-- INPUT DATA follows --

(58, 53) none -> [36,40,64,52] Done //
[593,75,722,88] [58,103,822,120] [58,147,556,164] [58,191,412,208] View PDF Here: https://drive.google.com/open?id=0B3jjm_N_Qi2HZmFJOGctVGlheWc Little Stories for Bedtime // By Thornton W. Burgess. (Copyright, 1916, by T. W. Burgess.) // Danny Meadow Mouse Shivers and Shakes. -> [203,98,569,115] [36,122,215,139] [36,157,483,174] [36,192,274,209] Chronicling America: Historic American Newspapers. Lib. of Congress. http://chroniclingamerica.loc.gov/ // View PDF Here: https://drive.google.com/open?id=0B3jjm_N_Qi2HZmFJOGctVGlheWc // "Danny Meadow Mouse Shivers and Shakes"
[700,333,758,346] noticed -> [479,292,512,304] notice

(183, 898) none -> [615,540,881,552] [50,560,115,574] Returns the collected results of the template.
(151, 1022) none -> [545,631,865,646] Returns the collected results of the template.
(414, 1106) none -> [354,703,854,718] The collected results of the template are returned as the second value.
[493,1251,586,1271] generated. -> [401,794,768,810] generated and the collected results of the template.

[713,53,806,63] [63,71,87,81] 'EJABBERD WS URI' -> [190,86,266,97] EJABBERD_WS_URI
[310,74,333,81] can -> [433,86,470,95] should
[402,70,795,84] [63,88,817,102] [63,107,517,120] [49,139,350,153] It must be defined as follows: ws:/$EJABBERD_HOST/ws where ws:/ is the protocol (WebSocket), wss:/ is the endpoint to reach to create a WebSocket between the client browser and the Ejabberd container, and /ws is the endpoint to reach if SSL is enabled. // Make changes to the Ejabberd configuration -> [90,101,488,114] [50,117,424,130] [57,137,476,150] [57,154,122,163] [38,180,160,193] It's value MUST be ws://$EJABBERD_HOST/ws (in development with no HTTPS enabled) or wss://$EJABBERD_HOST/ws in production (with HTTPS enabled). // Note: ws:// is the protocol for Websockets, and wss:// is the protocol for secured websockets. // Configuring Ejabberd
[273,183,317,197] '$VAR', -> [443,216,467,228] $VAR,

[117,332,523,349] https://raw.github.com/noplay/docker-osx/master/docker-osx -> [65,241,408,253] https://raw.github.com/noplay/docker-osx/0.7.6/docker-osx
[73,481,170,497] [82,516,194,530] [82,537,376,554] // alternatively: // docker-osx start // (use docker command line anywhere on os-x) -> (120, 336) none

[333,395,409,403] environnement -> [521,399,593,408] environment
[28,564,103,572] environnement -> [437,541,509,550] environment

-- INPUT DATA concluded --

The response must restate every entry word for word.

* SOLUTION TO THE PROBLEM *
(58, 53) none -> [36,40,64,52] Done //
[593,75,722,88] [58,103,822,120] [58,147,556,164] [58,191,412,208] View PDF Here: https://drive.google.com/open?id=0B3jjm_N_Qi2HZmFJOGctVGlheWc Little Stories for Bedtime // By Thornton W. Burgess. (Copyright, 1916, by T. W. Burgess.) // Danny Meadow Mouse Shivers and Shakes. -> [203,98,569,115] [36,122,215,139] [36,157,483,174] [36,192,274,209] Chronicling America: Historic American Newspapers. Lib. of Congress. http://chroniclingamerica.loc.gov/ // View PDF Here: https://drive.google.com/open?id=0B3jjm_N_Qi2HZmFJOGctVGlheWc // "Danny Meadow Mouse Shivers and Shakes"
[700,333,758,346] noticed -> [479,292,512,304] notice

(183, 898) none -> [615,540,881,552] [50,560,115,574] Returns the collected results of the template.
(151, 1022) none -> [545,631,865,646] Returns the collected results of the template.
(414, 1106) none -> [354,703,854,718] The collected results of the template are returned as the second value.
[493,1251,586,1271] generated. -> [401,794,768,810] generated and the collected results of the template.

[713,53,806,63] [63,71,87,81] 'EJABBERD WS URI' -> [190,86,266,97] EJABBERD_WS_URI
[310,74,333,81] can -> [433,86,470,95] should
[402,70,795,84] [63,88,817,102] [63,107,517,120] [49,139,350,153] It must be defined as follows: ws:/$EJABBERD_HOST/ws where ws:/ is the protocol (WebSocket), wss:/ is the endpoint to reach to create a WebSocket between the client browser and the Ejabberd container, and /ws is the endpoint to reach if SSL is enabled. // Make changes to the Ejabberd configuration -> [90,101,488,114] [50,117,424,130] [57,137,476,150] [57,154,122,163] [38,180,160,193] It's value MUST be ws://$EJABBERD_HOST/ws (in development with no HTTPS enabled) or wss://$EJABBERD_HOST/ws in production (with HTTPS enabled). // Note: ws:// is the protocol for Websockets, and wss:// is the protocol for secured websockets. // Configuring Ejabberd
[273,183,317,197] '$VAR', -> [443,216,467,228] $VAR,

[117,332,523,349] https://raw.github.com/noplay/docker-osx/master/docker-osx -> [65,241,408,253] https://raw.github.com/noplay/docker-osx/0.7.6/docker-osx
[73,481,170,497] [82,516,194,530] [82,537,376,554] // alternatively: // docker-osx start // (use docker command line anywhere on os-x) -> (120, 336) none

[333,395,409,403] environnement -> [521,399,593,408] environment
[28,564,103,572] environnement -> [437,541,509,550] environment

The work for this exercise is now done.